The Air Ministry told the Prime Minister it was planning to support the police with 6,000 military guards.

The Government was also using behind-the-scenes legal pressure against CND. The Attorney General's department responded to the Air Ministry warning with plans for search warrants against the organisers, who would be arrested on the eve of the demonstration.

'I do not propose to charge the figureheads like Russell, but the people really behind this,' said the ministry memorandum.
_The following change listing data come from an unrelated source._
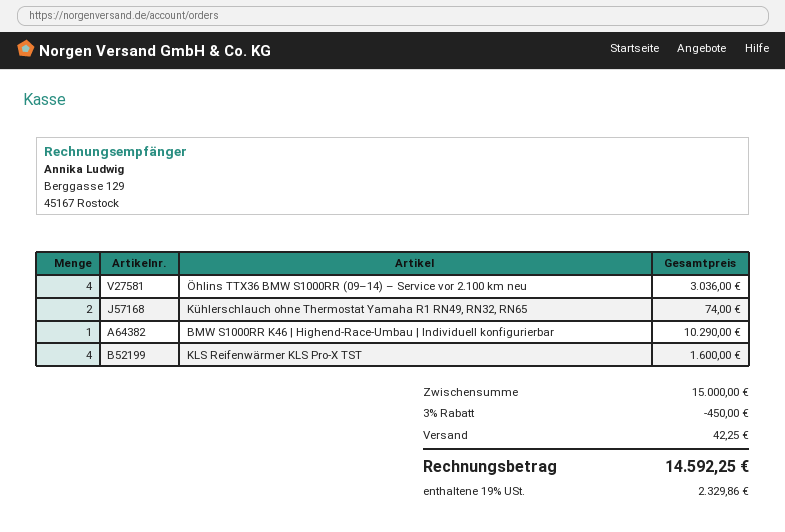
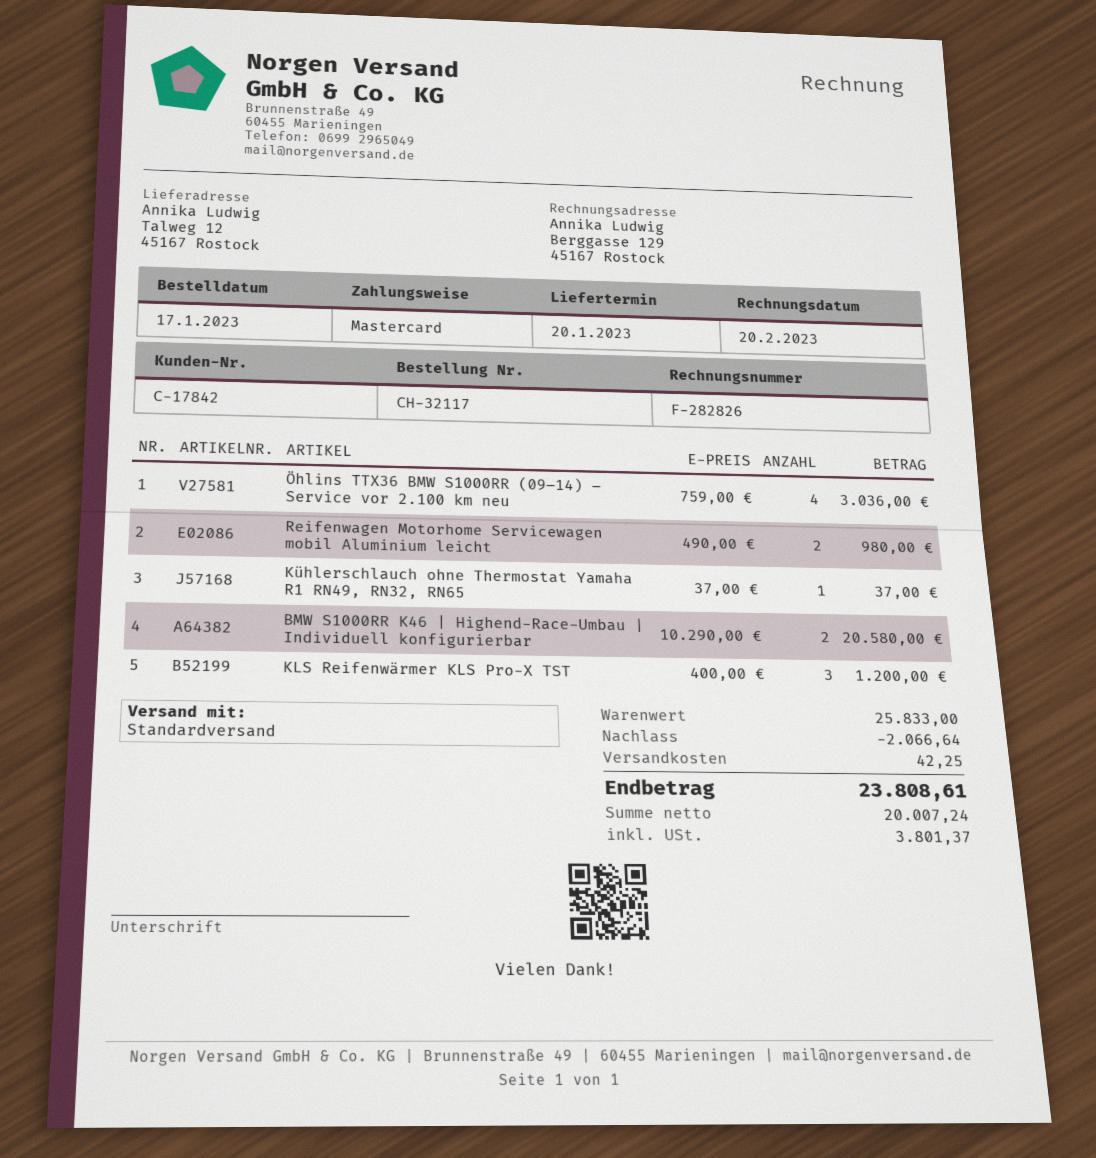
Kühlerschlauch ohne Thermostat Yamaha R1 RN49, RN32, RN65: 2 for 74.00 -> 1 for 37.00
BMW S1000RR K46 | Highend-Race-Umbau | Individuell konfigurierbar: 1 for 10290.00 -> 2 for 20580.00
KLS Reifenwärmer KLS Pro-X TST: 4 for 1600.00 -> 3 for 1200.00
Reifenwagen Motorhome Servicewagen mobil Aluminium leicht: none -> 2 for 980.00
subtotal: 15000.00 -> 25833.00
discount: 450.00 -> 2066.64
tax: 2329.86 -> 3801.37
total: 14592.25 -> 23808.61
It said there were 'serious political implications' in the threat of US troops opening fire, and suggested asking President Kennedy to instruct his commanders in Britain to obey the RAF officer in charge of controlling the demonstration.'

It is not clear if Kennedy was contacted, or whether the shooting threat was lifted. A note says the next page of the file was removed and destroyed on 7 December 1961.

On 8 December the Prime Minister heard in a note from his private office that the Eastern National Bus Company had been persuaded not to carry demonstrators to the air base, leaving 900 without transport. But it regrets that it could not stop all supporters travelling.

On the same day the Attorney General's plan led to five CND protesters being arrested and charged with incitement to civil disobedience.

The counter-operations meant that the few hundred demonstrators who turned up were easily contained by a security force outnumbering them 10 to one. Early in 1962 the leaders were jailed for periods of 12 or 18 months.

Soon after this the CND women's deputation met Macmillan after Iain Macleod, chairman of the Conservative Party, and the Defence minister, Peter Thorneycroft, advised him to do so.

'It is the initiative about peace that has really captured the people's imagination,' said Macleod. 'I feel it would give a bad impression if the Prime Minister did not meet such

a very strong delegation.'

The Prime Minister went ahead after Special Branch confirmed that none of the women, who were led by former senior civil servant Dame Alix Meynell, and Mary Stocks, a pillar of Government committees and Any Questions, was a communist.

A Home Office file records that the Committee of 100 lost its momentum from this time, and the resignation of Bertrand Russell in January 1963 was 'the biggest blow to their prestige'.

Yet the Government did not let up - it became more sophisticated. By mid-1963, Henry Brooke, the Home Secretary, recommended in the final note in the file that a committee of the police, the Director of Public Prosecutions, the Defence ministries and the Home Office should be set up to co-ordinate responses to any forthcoming demonstrations.

But with hindsight, the crisis was already past. In August 1963 Macmillan signed the nuclear test-ban treaty, and by October had resigned through ill-health. In 1964 Labour returned to power, and in retrospect it can be seen that CND was spent as a political force - apparently without knowing how much it had shaken an already rocky government.